Eğitim

Vakıf Üniversitelerinde Doluluk Son 4 Yılın En Düşüğünde: %76

2025 YKS sonuçlarına göre vakıf üniversitelerinin genel kontenjanlarındaki doluluk oranı yüzde 76’da kaldı. Eğitim sektöründe 40 yılı aşkın tecrübeye sahip Kocaeli Sağlık ve Teknoloji Üniversitesi ile Kıbrıs Adakent Üniversitesi Mütevelli Heyet Başkanı Dr. Talip Emiroğlu, düşük doluluk oranının sebeplerini ve çözüm önerilerini anlattı.

Abone Ol

Dr. Talip Emiroğlu, ücret ve kalite tartışmalarına dikkat çekerek şunları söyledi:

“Vakıf üniversitelerine gelen öğrenci, devlet üniversitesinde ücretsiz okuma imkânı varken üste para vererek vakıf üniversitesini tercih ediyor. Doluluk oranlarının düşmesinde ücretlerin etkisi olabilir ancak yapılan zamlar fahiş değil. Geçen yıl yüzde 40 zam yapıldı ama çalışanların maaş zamları bunun iki katını geçti. Ayrıca kira, araç-gereç gibi giderler de ciddi yük oluşturuyor. Bu noktada dünya ve ülke ekonomisindeki zorlukları da unutmamak lazım.”

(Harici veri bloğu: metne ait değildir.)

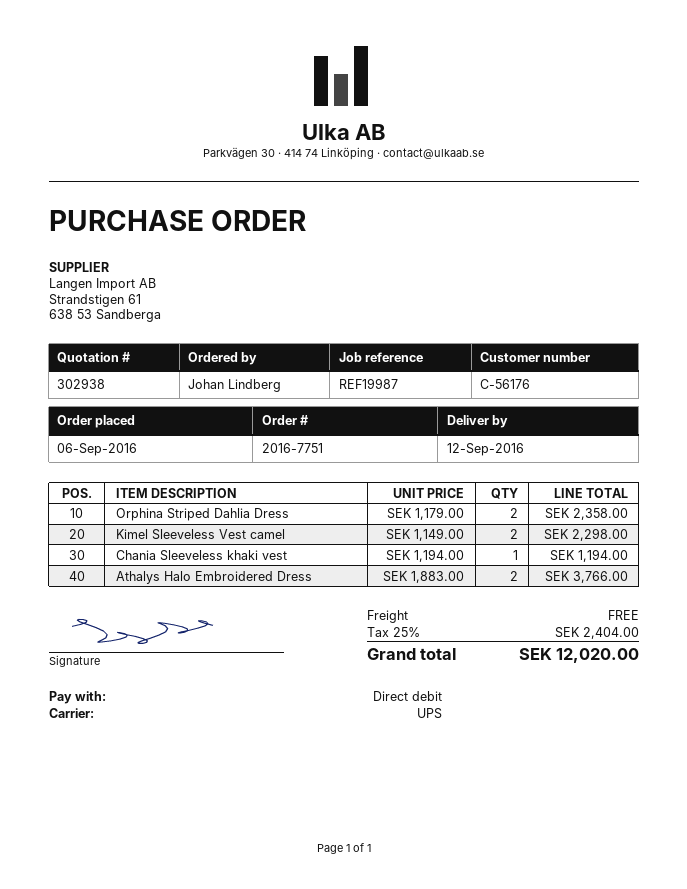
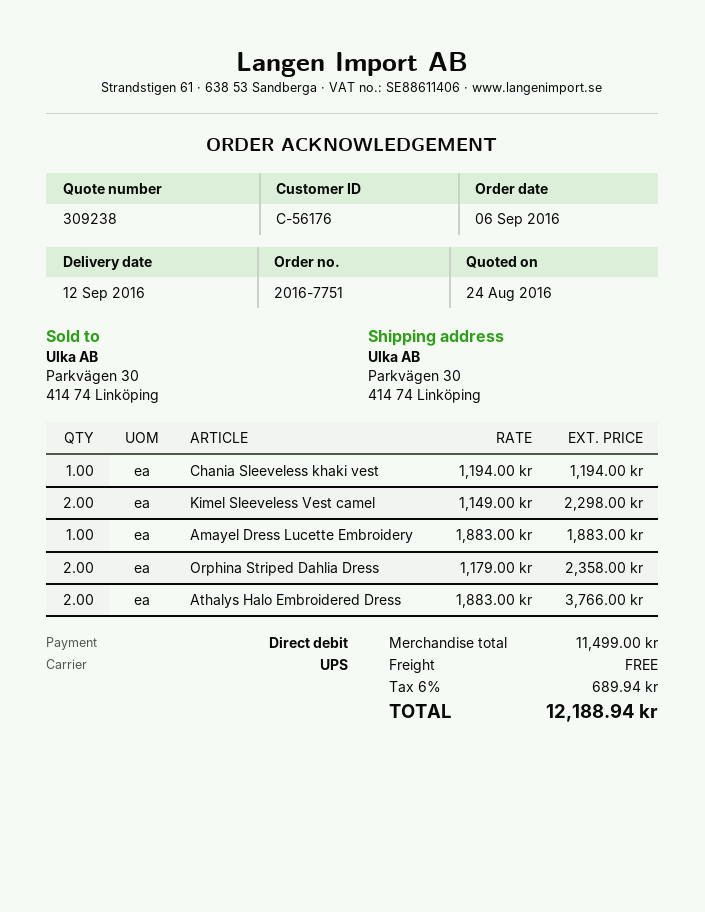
quote number: 302938 -> 309238
Amayel Dress Lucette Embroidery: none -> 1 x 1883.00 = 1883.00
tax: 25% = 2404.00 -> 6% = 689.94
total: 12020.00 -> 12188.94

"Vakıf Üniversitelerine Serbestlik Tanınmalı"

Emiroğlu, vakıf üniversitelerinin gider kalemlerine de değindi:

“Özellikle akademik maaşlarda inisiyatifimiz yok. YÖK, devlet üniversitelerinin verdiği ücretin üzerinde ödeme yapılmasını istiyor. Bu durum, haftada bir gün derse giren akademisyenle beş gün gireni aynı ücreti alma mecburiyetine yol açıyor. Ayrıca bölüm açarken henüz derse girmeyecek öğretim üyelerine yıllarca maaş vermek zorunda kalınıyor. Eğer bu konularda üniversitelere serbestlik tanınsa, maliyetler düşer ve öğrenciler daha uygun ücretle kaliteli eğitim alabilir.”

"Koç Üniversitesi 1,5 Milyon Alıyor, Biz 350 Bin TL"

Ücret-farklılıklarının doluluk oranını tek başına açıklamadığını belirten Emiroğlu, şu örneği verdi:

“Koç Üniversitesi işletme bölümünden yıllık 1 milyon 550 bin TL ücret alıyor. Benim üniversitemde aynı bölüm 350 bin TL. Buna rağmen biz dolulukta gerideyiz. Eğitim kalitesi arasında beş kat fark yok, en fazla yüzde 15 fark vardır. Burada konum, imkânlar ve algı devreye giriyor. Ayrıca meslek yüksekokullarında ikinci öğretimin kaldırılması da tercihlerde düşüşe sebep oldu.”

"Vakıf Üniversiteleri Devletin Yükünü Hafifletiyor"

Vakıf üniversitelerinin mali açıdan ülkeye ciddi katkı sağladığını vurgulayan Emiroğlu, şöyle konuştu:

“800 binden fazla öğrenci vakıf üniversitelerinde okuyor, 120 bini tam burslu. Devletin bütçesinden yılda 2-3 milyar dolarlık yük alıyoruz. Eğer bu öğrenciler devlet üniversitelerinde olsaydı, bina ve kampüs maliyetleri de eklenirdi. Ayrıca uluslararası öğrencilerin üçte ikisinin ekonomimize katkısı vakıf üniversiteleri üzerinden geliyor. Yani vakıf üniversiteleri hem ulusal hem uluslararası ölçekte rekabet gücü sağlıyor.”

"Vakıfçılık Geleneğimizden Kopmamalıyız"

Vakıf üniversitelerinin sadece ekonomik değil, kültürel açıdan da ülkeye değer kattığını söyleyen Emiroğlu, sözlerini şöyle noktaladı:

“Dünyanın en büyük üniversiteleri vakıf üniversiteleridir. Bizim tarihimizde de vakıf geleneği var. Cumhurbaşkanımızın ortaya koyduğu 1 milyon yabancı öğrenci hedefi yılda 15 milyar dolar katkı anlamına geliyor. Vakıf üniversiteleri bu hedefin gerçekleşmesinde kilit rol oynayabilir.”